Have u set up you logs to verify that your 'select 1' query is
actually being run?

On Saturday, March 5, 2011, Dave Newton <davelnew...@gmail.com> wrote:
> If this question is related to hibernate it'd be more efficient and
> appropriate to ask on a hibernate-related list probably.
>
> Dave
>  On Mar 5, 2011 3:32 AM, "abhishek jain" <abhishek.netj...@gmail.com> wrote:
>> hi,
>> thanks for the mail,
>> i tried this but the problem still persists, i added the context.xml file
> in
>> META-INF and the database information was not being picked from there.

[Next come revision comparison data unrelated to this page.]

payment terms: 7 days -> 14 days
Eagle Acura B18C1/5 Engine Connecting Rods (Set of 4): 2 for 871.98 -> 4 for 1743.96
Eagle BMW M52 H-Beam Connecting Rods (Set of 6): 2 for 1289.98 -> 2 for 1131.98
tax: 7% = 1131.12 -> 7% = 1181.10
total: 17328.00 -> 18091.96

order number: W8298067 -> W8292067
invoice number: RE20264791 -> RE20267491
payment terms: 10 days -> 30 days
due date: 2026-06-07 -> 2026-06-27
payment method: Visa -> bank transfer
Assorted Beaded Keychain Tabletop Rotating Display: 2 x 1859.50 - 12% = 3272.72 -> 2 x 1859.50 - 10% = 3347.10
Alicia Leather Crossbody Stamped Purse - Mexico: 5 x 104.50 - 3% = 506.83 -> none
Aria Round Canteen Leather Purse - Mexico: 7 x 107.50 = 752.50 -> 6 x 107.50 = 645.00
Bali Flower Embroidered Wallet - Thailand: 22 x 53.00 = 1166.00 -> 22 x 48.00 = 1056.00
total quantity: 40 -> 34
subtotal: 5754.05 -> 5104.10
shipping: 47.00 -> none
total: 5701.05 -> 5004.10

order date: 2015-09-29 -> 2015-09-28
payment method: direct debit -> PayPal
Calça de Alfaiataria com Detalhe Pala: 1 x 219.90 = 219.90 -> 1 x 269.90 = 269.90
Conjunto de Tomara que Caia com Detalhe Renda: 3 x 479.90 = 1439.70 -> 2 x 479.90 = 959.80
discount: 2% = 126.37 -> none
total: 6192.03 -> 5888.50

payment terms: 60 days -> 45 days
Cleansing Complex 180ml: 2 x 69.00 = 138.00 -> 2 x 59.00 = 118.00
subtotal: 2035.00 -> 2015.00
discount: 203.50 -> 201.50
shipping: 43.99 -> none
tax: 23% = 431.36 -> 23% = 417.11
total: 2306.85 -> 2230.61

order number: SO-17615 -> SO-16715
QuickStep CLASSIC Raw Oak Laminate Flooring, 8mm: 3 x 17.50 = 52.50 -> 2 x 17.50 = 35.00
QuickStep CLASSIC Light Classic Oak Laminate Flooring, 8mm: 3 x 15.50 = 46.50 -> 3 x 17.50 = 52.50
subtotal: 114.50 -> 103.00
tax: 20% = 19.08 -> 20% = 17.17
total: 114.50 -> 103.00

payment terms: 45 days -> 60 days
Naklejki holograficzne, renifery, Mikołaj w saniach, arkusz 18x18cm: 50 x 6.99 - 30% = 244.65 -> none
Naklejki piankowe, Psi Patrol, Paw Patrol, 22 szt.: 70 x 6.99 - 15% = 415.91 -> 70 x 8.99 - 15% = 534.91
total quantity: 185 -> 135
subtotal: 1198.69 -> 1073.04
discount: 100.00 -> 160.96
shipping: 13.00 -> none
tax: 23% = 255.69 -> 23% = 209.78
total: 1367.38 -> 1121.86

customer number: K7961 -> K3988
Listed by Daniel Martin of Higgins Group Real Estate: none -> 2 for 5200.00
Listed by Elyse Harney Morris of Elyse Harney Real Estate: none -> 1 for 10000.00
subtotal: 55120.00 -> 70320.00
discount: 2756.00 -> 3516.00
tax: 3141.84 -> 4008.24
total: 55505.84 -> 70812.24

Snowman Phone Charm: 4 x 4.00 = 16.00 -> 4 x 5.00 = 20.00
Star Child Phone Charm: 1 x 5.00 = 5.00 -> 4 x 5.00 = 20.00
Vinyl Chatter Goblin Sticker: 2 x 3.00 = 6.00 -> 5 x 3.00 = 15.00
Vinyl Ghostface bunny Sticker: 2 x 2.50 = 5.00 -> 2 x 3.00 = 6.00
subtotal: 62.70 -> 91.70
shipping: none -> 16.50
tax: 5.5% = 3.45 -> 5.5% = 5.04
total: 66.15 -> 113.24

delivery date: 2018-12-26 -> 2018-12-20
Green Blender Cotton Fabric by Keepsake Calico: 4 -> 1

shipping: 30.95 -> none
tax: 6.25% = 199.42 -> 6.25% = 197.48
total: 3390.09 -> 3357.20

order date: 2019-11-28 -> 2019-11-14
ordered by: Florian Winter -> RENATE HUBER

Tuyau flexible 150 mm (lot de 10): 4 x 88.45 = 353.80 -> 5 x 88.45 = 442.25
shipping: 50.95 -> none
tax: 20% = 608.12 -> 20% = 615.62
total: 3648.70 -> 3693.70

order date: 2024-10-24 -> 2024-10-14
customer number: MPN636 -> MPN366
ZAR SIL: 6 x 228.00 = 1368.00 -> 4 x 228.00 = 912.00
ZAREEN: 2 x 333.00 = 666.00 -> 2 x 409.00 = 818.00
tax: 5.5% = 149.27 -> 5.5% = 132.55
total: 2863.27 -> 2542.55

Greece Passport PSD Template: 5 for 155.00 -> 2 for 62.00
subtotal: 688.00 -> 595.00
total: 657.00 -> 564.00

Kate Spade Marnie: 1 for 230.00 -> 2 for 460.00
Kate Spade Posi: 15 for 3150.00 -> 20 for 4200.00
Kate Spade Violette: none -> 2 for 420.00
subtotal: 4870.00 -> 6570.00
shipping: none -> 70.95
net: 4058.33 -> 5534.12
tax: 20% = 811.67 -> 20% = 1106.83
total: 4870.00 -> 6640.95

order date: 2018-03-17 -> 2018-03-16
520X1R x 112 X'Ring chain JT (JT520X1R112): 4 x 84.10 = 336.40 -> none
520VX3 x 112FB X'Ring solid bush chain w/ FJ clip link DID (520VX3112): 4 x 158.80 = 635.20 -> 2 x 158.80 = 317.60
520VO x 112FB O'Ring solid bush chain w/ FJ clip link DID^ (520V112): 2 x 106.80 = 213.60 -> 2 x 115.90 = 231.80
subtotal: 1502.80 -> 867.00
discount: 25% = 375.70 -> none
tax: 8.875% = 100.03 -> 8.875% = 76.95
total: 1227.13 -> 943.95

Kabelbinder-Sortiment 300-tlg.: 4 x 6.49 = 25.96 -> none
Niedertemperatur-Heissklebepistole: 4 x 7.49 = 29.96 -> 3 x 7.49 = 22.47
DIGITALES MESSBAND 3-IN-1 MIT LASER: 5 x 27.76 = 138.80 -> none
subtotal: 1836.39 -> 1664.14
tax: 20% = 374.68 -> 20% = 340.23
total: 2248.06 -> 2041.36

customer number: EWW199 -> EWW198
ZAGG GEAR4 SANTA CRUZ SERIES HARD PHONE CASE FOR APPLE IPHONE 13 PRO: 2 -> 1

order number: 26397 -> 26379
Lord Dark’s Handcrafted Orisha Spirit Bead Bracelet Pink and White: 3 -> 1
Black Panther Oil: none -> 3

>> Also i added the connect-timeout parameter in my.cnf file in the mysqld
>> section, but still the the timeout was after 8 hours of inactivity.
>>
>> I will appreciate if one can tell me exactly what to do, pl consider me a
>> newbie and will appreciate if the instructions be given.
>>
>> thanks
>> abhishek
>>
>> On Tue, Mar 1, 2011 at 3:26 PM, Maurizio Cucchiara <
>> maurizio.cucchi...@gmail.com> wrote:
>>
>>> I struggled with this issue for a long period, at the end I reached a
>>> good point: I started using database connection pools [1].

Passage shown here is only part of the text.